▶ MATERIAL PROVIDED:
::::

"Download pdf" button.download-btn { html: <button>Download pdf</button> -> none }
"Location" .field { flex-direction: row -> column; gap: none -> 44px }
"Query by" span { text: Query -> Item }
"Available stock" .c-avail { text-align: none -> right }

::::

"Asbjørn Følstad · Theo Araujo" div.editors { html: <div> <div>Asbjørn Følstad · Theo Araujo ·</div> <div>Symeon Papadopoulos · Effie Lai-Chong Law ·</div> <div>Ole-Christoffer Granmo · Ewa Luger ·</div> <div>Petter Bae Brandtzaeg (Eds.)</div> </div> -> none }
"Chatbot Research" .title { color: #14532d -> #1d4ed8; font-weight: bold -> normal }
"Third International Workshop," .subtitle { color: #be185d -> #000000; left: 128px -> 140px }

::::

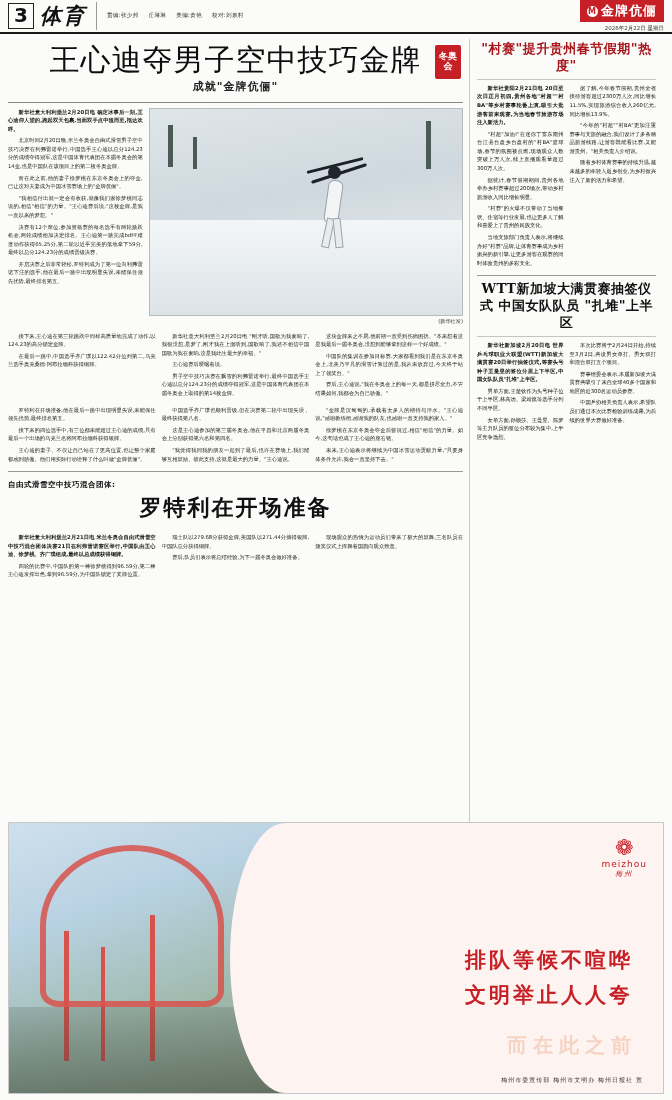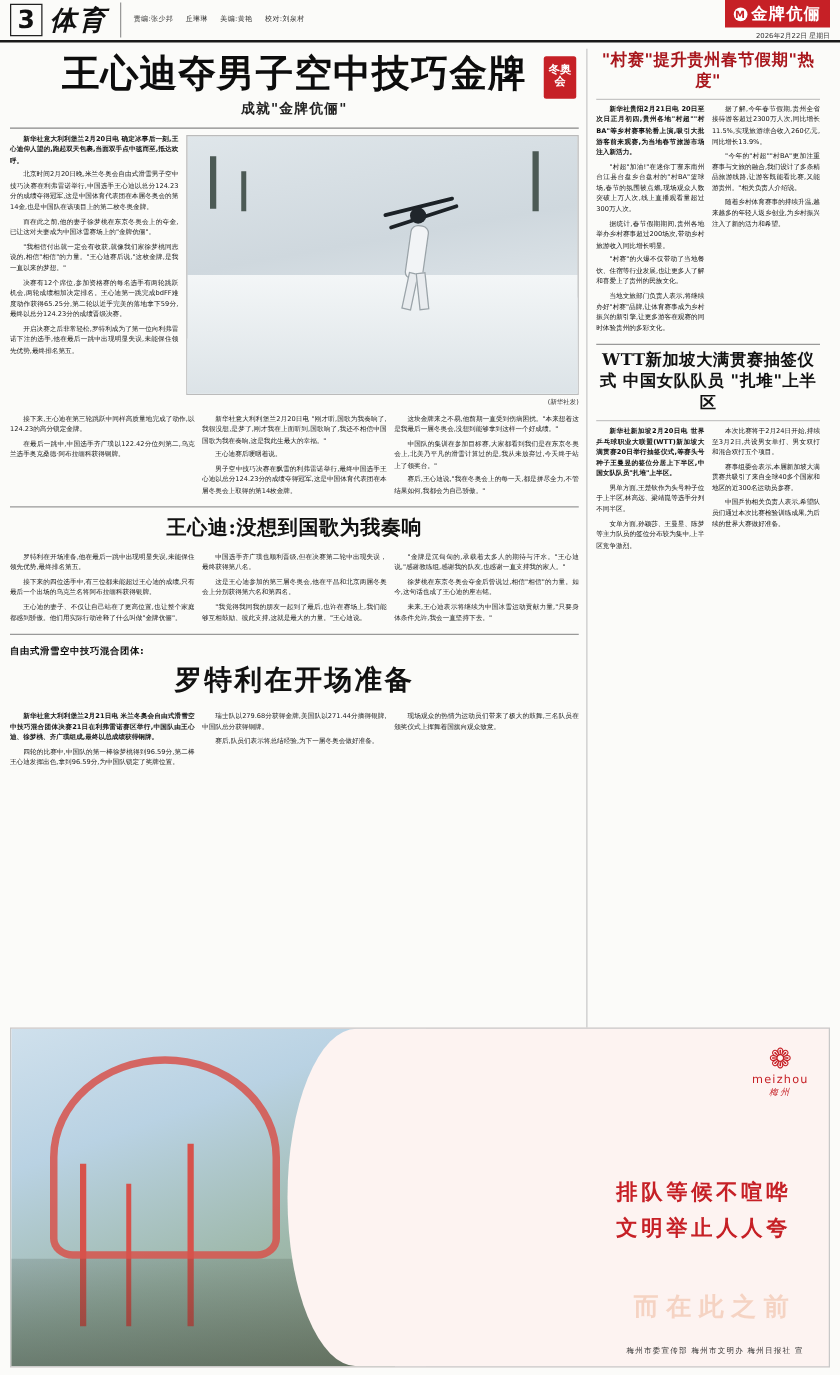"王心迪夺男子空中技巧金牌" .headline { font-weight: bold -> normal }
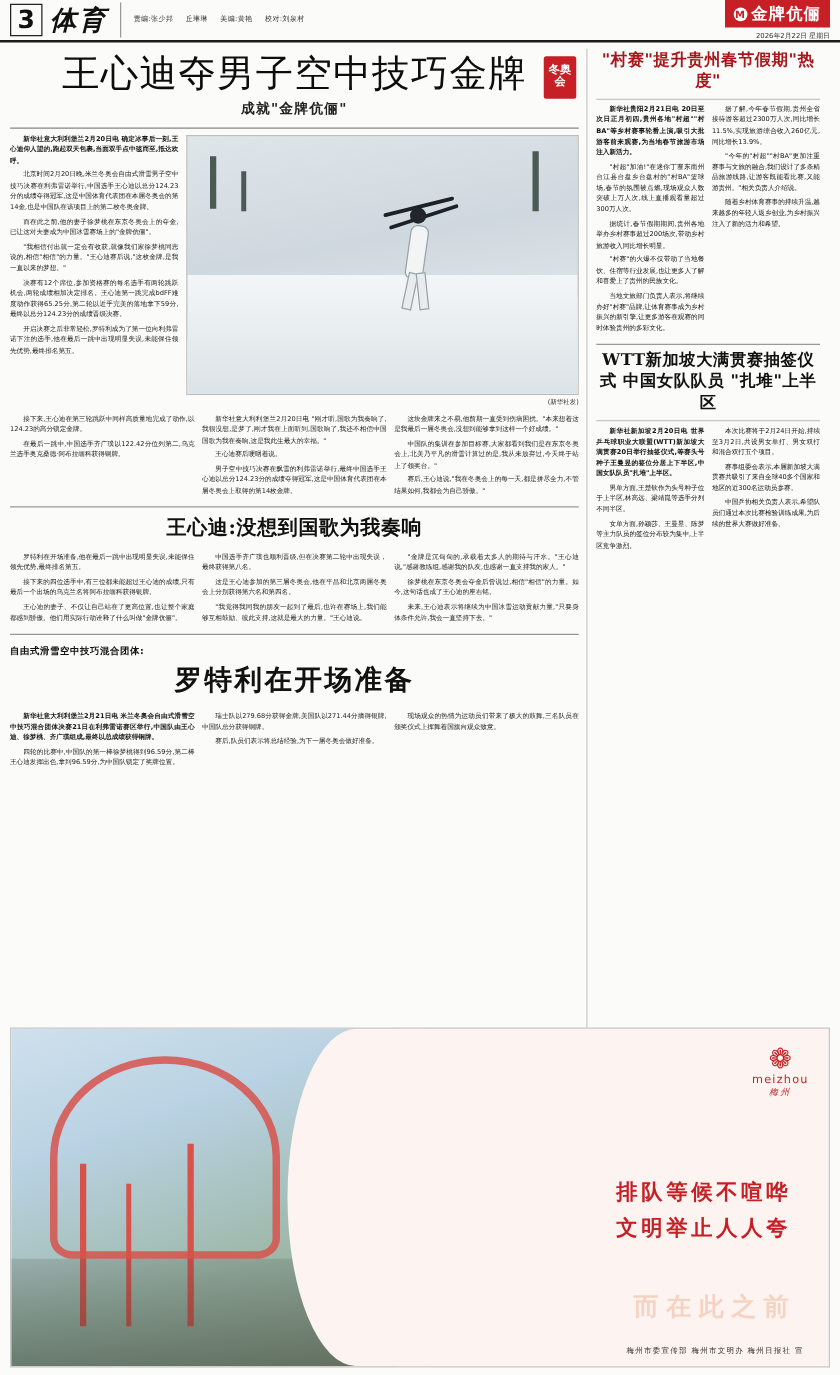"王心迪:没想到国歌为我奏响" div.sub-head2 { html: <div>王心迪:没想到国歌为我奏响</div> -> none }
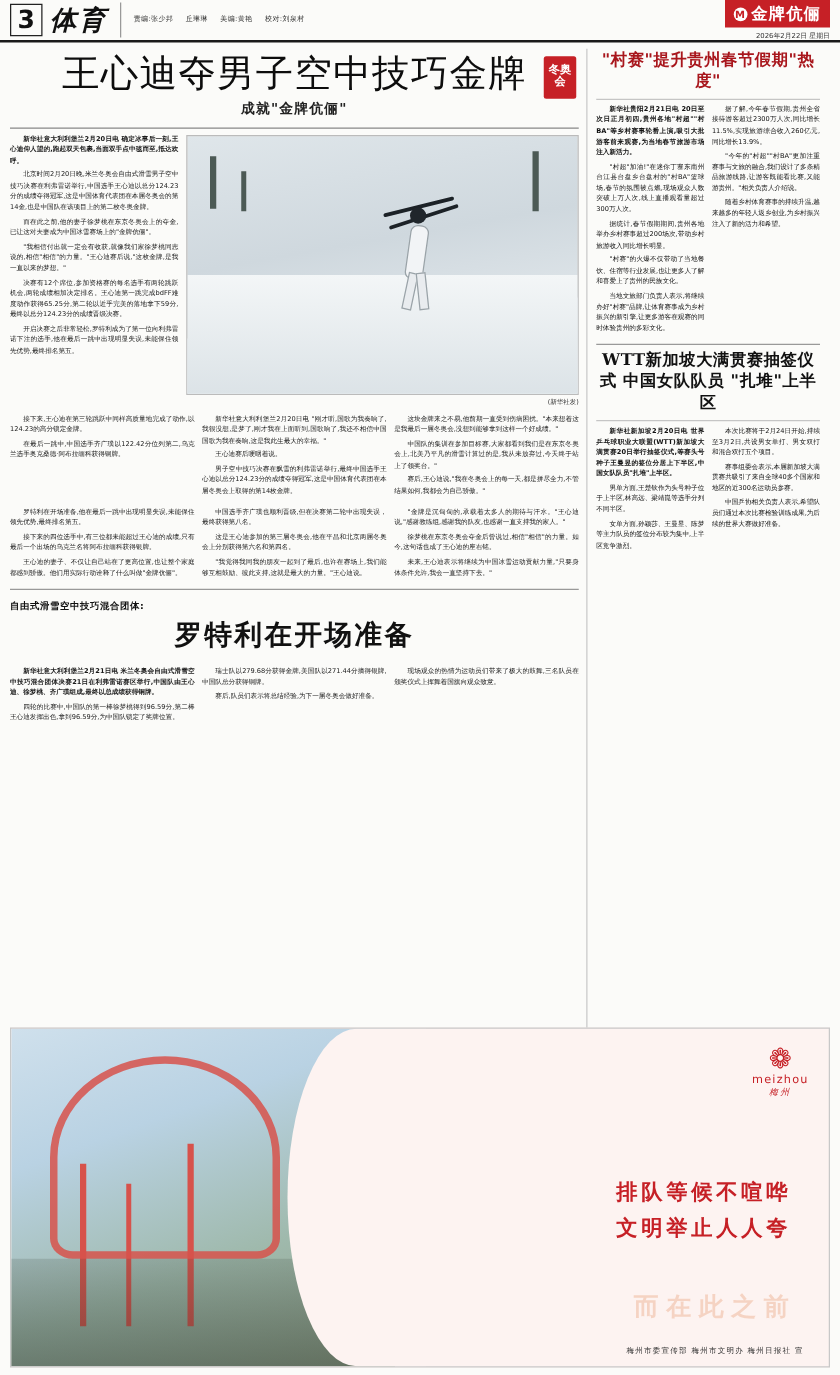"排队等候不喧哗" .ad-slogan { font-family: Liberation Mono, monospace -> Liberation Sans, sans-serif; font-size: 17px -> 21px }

::::

▶ TASK INSTRUCTIONS: Of the lines above, retype only those from the line containing "flex-direction: row ->" through the line containing "text-align: none ->", including both, exactly.

▶ COMPLETED TASK:
"Location" .field { flex-direction: row -> column; gap: none -> 44px }
"Query by" span { text: Query -> Item }
"Available stock" .c-avail { text-align: none -> right }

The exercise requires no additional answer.